B2R (Business-To-Rural) is a for-profit social enterprise which aims to provide unemployed young people living in rural villages in India the opportunity to earn a livelihood within walking distance from their homes. B2R was founded seven years ago with the core idea of ‘bringing the work to people rather than bringing people to the work’.

Since then, it has set up 6 Business Process Management (BPM) centers in Uttarakhand, India, and has a team of nearly 300 educated young professionals, of which 50% are women. With operations in Mexico about to kick off, B2R’s vision is to create employment for youth in a global ‘impact sourcing’ delivery footprint in years ahead.

“My experience of using iProbono’s network was seamless and it really helped to have a dedicated contact person who interacts with social organisations like ours. Ashish and his team took the pro bono work seriously and dedicated up to 8 months working on several of our projects.”
Dhiraj Dolwani

To help B2R work towards its vision, iProbono connected the organisation with Ashish Razdan, a partner at Khaitan & Co. Mumbai, one of the leading law firms in the country. This process facilitated by iProbono helped B2R receive free legal advice on various matters such as reviewing contracts, drafting and reviewing operational compliance reports.

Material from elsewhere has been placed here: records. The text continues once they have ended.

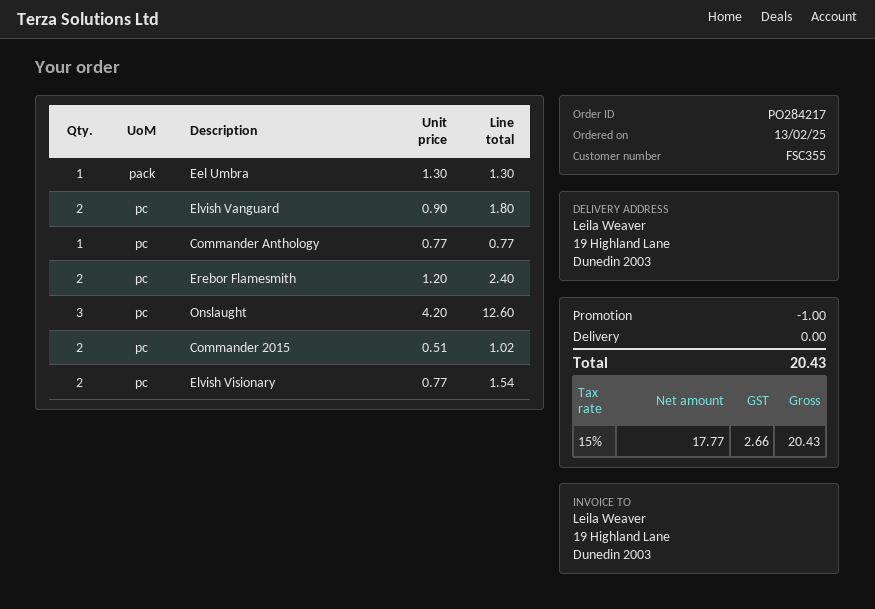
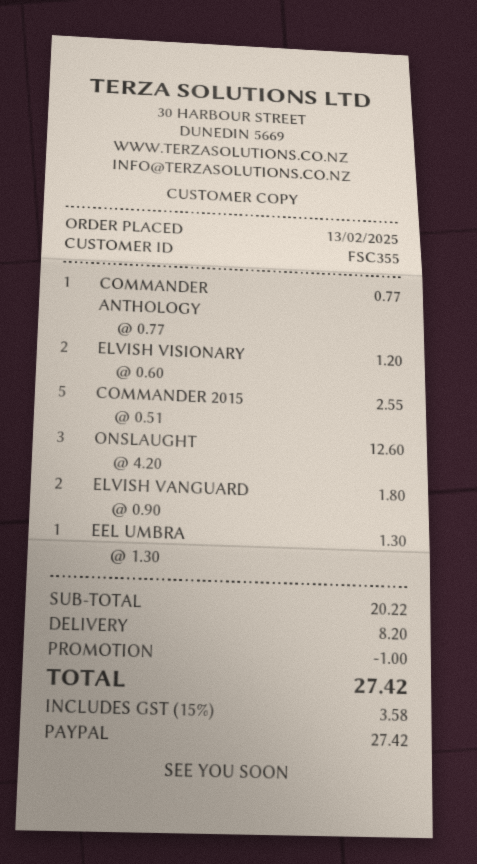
Erebor Flamesmith: 2 x 1.20 = 2.40 -> none
Commander 2015: 2 x 0.51 = 1.02 -> 5 x 0.51 = 2.55
Elvish Visionary: 2 x 0.77 = 1.54 -> 2 x 0.60 = 1.20
shipping: 0.00 -> 8.20
tax: 15% = 2.66 -> 15% = 3.58
total: 20.43 -> 27.42

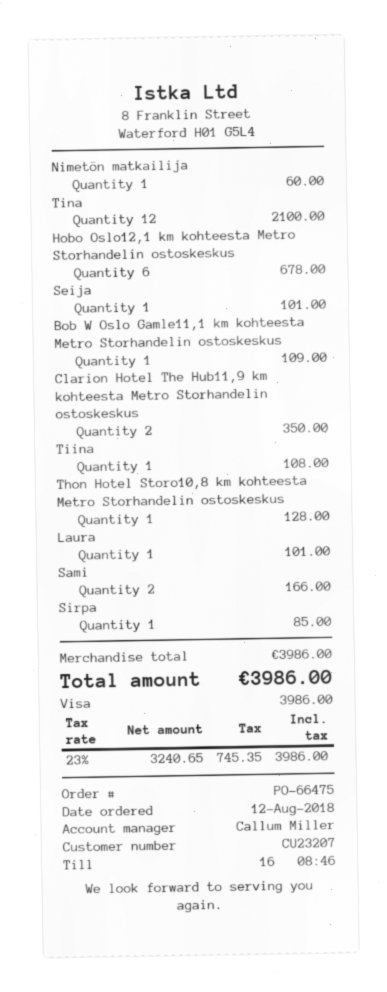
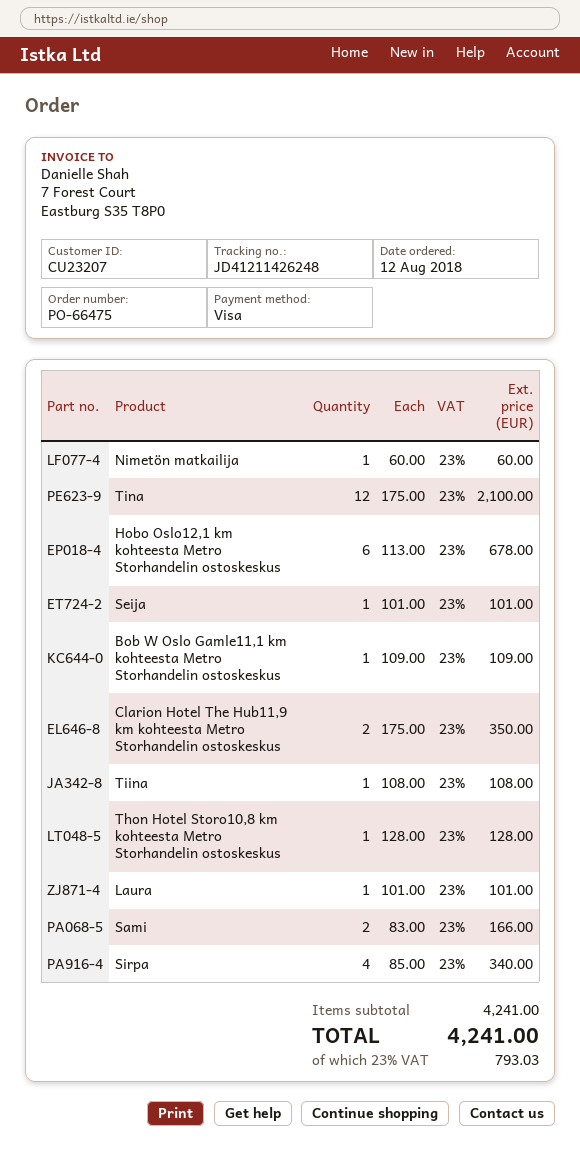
Sirpa: 1 for 85.00 -> 4 for 340.00
subtotal: 3986.00 -> 4241.00
tax: 23% = 745.35 -> 23% = 793.03
total: 3986.00 -> 4241.00

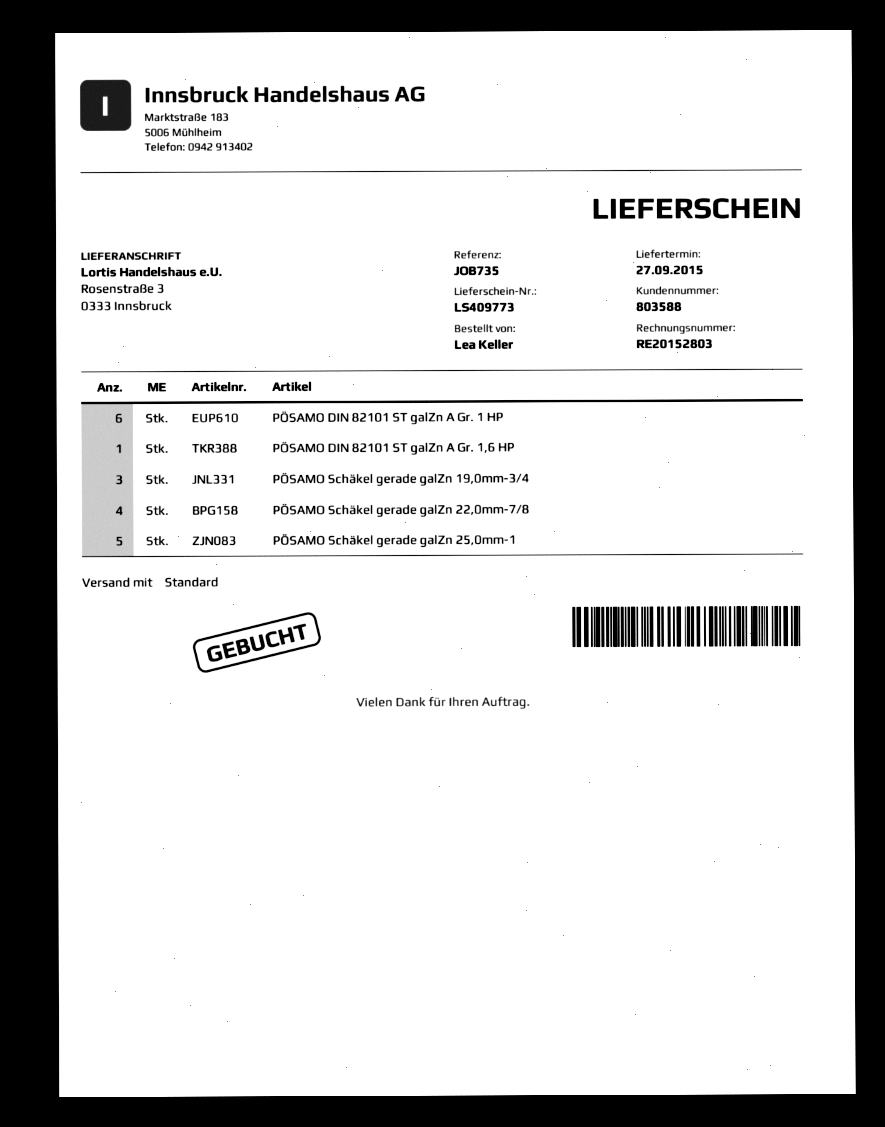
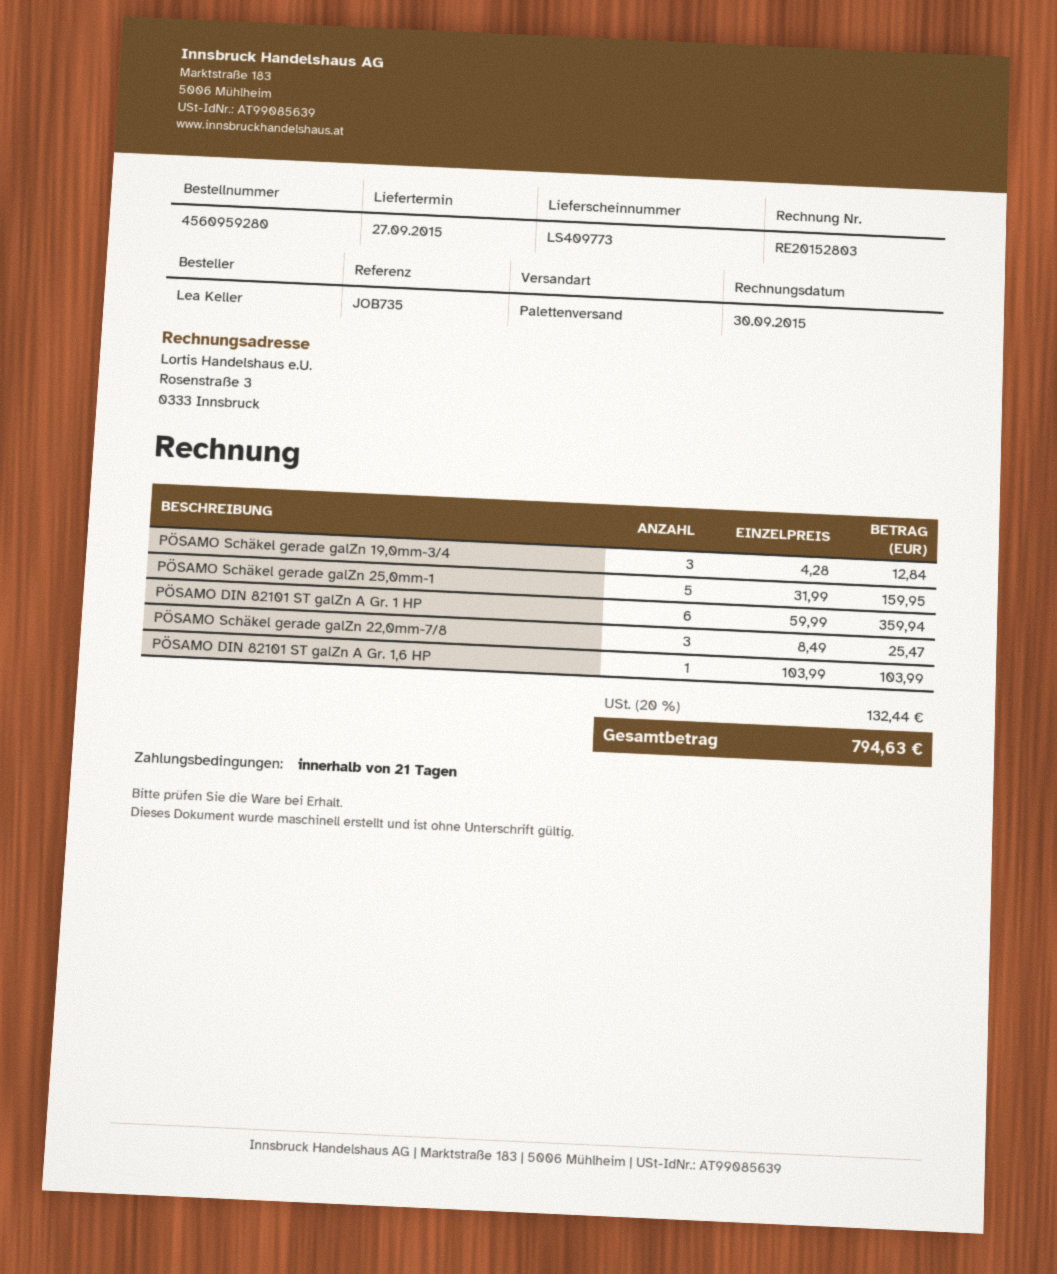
shipping method: standard -> pallet freight
PÖSAMO Schäkel gerade galZn 22,0mm-7/8: 4 -> 3

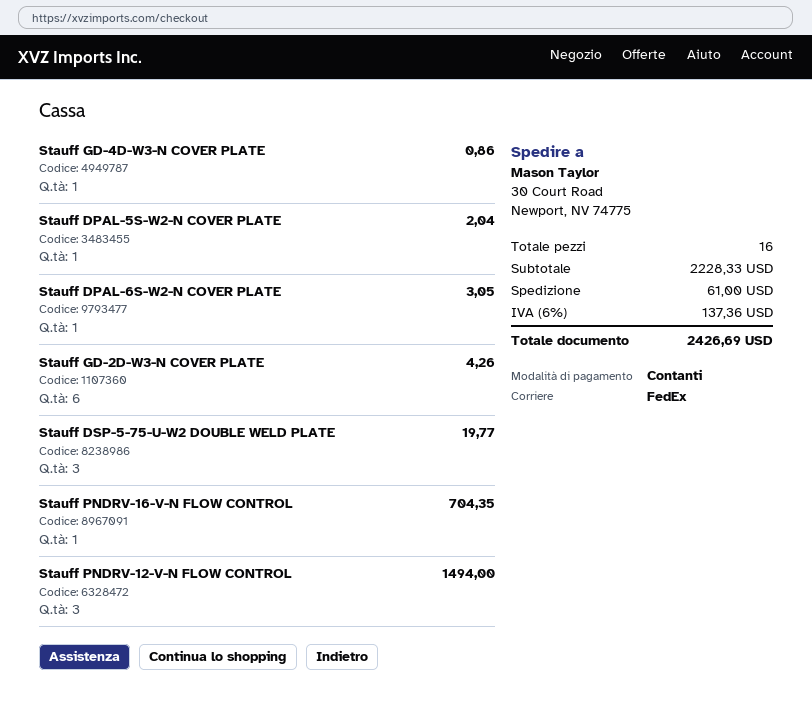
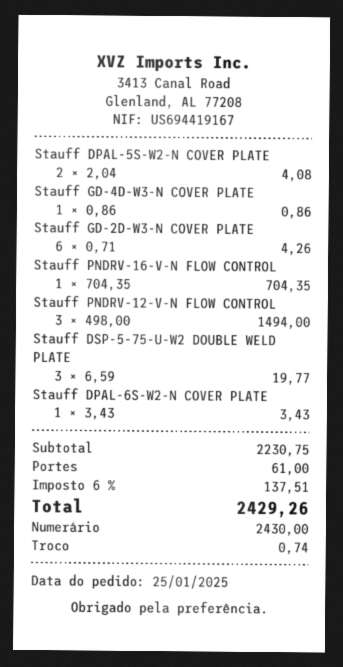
Stauff DPAL-5S-W2-N COVER PLATE: 1 for 2.04 -> 2 for 4.08
Stauff DPAL-6S-W2-N COVER PLATE: 1 for 3.05 -> 1 for 3.43
subtotal: 2228.33 -> 2230.75
tax: 6% = 137.36 -> 6% = 137.51
total: 2426.69 -> 2429.26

Dhiraj Dolwani, CEO of B2R said “At that time we were underfunded and desperately needed good legal advice but were unable to afford it. At that critical juncture, we got introduced to iProbono and through them to Khaitan & Co to get the legal support we needed. This helped us focus on continuing our work on creating rural livelihood, the impact of which has been in respect of reduced urban migration, increased local employment & incomes, thereby helping to grow the economy.”

B2R was set up to address the social challenges due to lack of local employment options in rural areas, coupled with the margin pressure that BPM companies were facing in urban delivery models in recent years. It provides training to undergraduates and offers them specific vocational training on usage of computers, English language, and business support services required by customers. This digital experience becomes like a window-to-the-world for rural youth, opening new opportunities, helping to increase their confidence as they learn to work as responsible professionals delivering to stringent requirements of global corporations.

B2R has continued to encourage young women to take this opportunity, and since its inception, a significant number (50%) of trained youth are young women. This is very relevant at a time when India is struggling with gender bias and trying to improve this through a combination of policies and interventions.

Dolwani says “Young women in rural areas have been traditionally disadvantaged at the opportunity level when compared to their male counterparts. To overcome this and to improve gender parity, we have created a “fair bias” in the system (same percentile for cut-off on test results, but separate data sets for men & women) so that young girls are able to apply as equal candidates for the same jobs as men. We found that once selected, young women compete equally and even outperform men in terms of hard work and dedication.”

Intertwining social and business goals have been key to the approach taken by B2R.